We can attempt to bind them up and to walk a middle road. That seems bland
however. And, even worse, we aren’t bothering to expand beyond the (yes)
destructive dichotomy of metaphor/subject when it comes to thousands dead.
So then, what do we do?
How do we maintain the sanctity of a document that defines
our people while being repelled by the literal meaning?
I’m going to change the subject for a moment. I teach at a
community college. Just today the students were reading essays about integrity.
The prompt was to write about a moment in which they felt they showed integrity
(a sort of Huck Finn moment if you like). Four or five students read their
essays out loud. Then one student commented that they all revolved around
addiction. There was the alcoholic
pushing away the bottle, the woman divorcing her addicted husband, a
girl stealing to support her habit of weed, and a man helping a heroin addict
find food.
I believe that the writing of my students is sacred. And I was repelled by the repeated thesis of addiction. Simply finding
the connection…given the comment by my student… caused these essays to
become (for the moment) a community Torah.

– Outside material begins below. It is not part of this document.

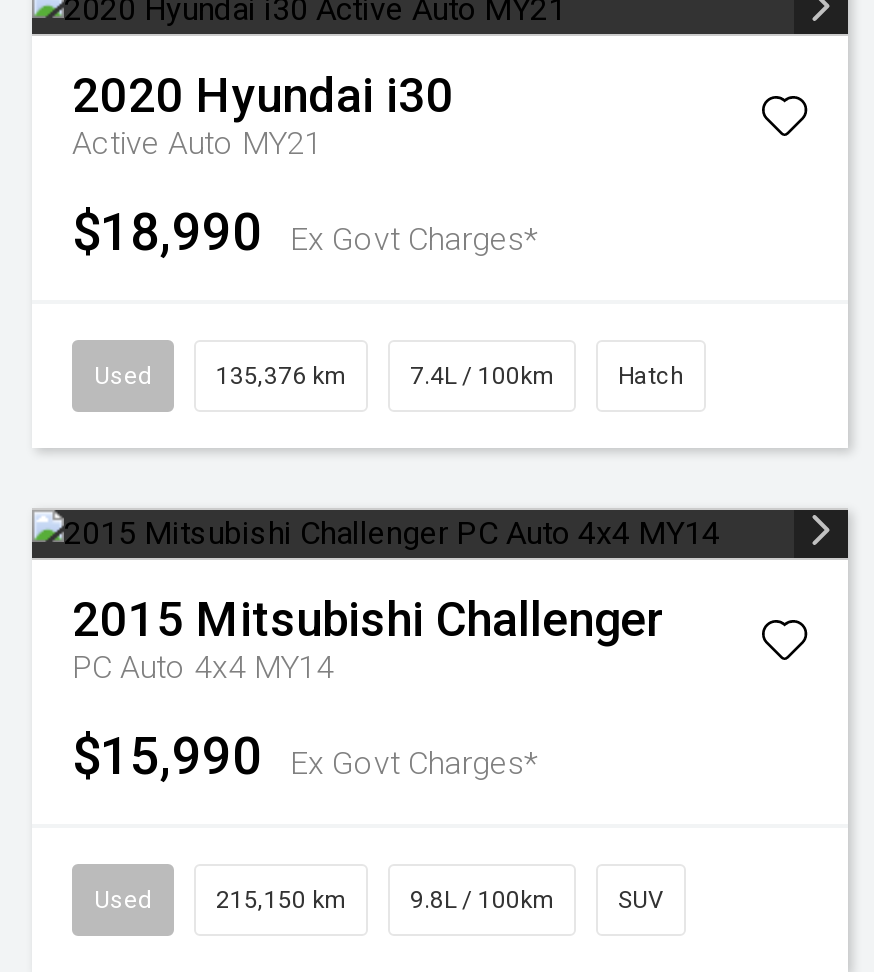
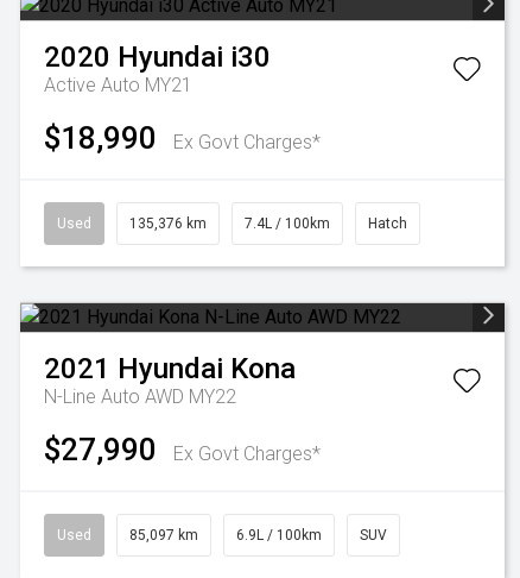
[72,592,662,686] 2015 Mitsubishi Challenger | PC Auto 4x4 MY14 -> [44,352,296,408] 2021 Hyundai Kona | N-Line Auto AWD MY22
[72,726,538,786] $15,990 Ex Govt Charges* -> [44,432,321,467] $27,990 Ex Govt Charges*
[216,886,346,914] 215,150 km -> [129,527,198,544] 85,097 km
[410,886,554,914] 9.8L / 100km -> [236,527,322,544] 6.9L / 100km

In Mattot we too can find the connection between the pieces
and apply it to our community today. We need
to see that there’s precaution in this parsha, rules so that the Israelites can
survive, rules so that the past can be blended into present decisions. Some of these rules are extremely painful, some
non-inclusive, some that seem to take an excessive amount of words. Should
Reuben and Gad be able to settle in the land before they arrive in Canaan? How
do we handle people who can potentially destroy us? How do we deal with
addiction? How do we help each other and purify our community in the face of
threat and fear?
Life is not easy. There’s pain, horror, the smell of blood
and the yearning for God so huge that many of us go to sleep crying. The way we
grow is by seeing connections from person to person and piece to piece. Torah
is not a Finishing School for young women nor a Military Document. It also isn’t
a Document for Inheritance. It’s the Connecting Force that drives us to reach
to each other no matter the era, the worries, the treaties being signed (and
the treaties soon to be ignored). It’s this process of connection that makes it
sacred. Mysticism and fundamental interpretation have served the Jewish people
for centuries.
The process of
connection though is the key to sanctity. How we then manifest this process in the here
and now is holy. The rest is commentary.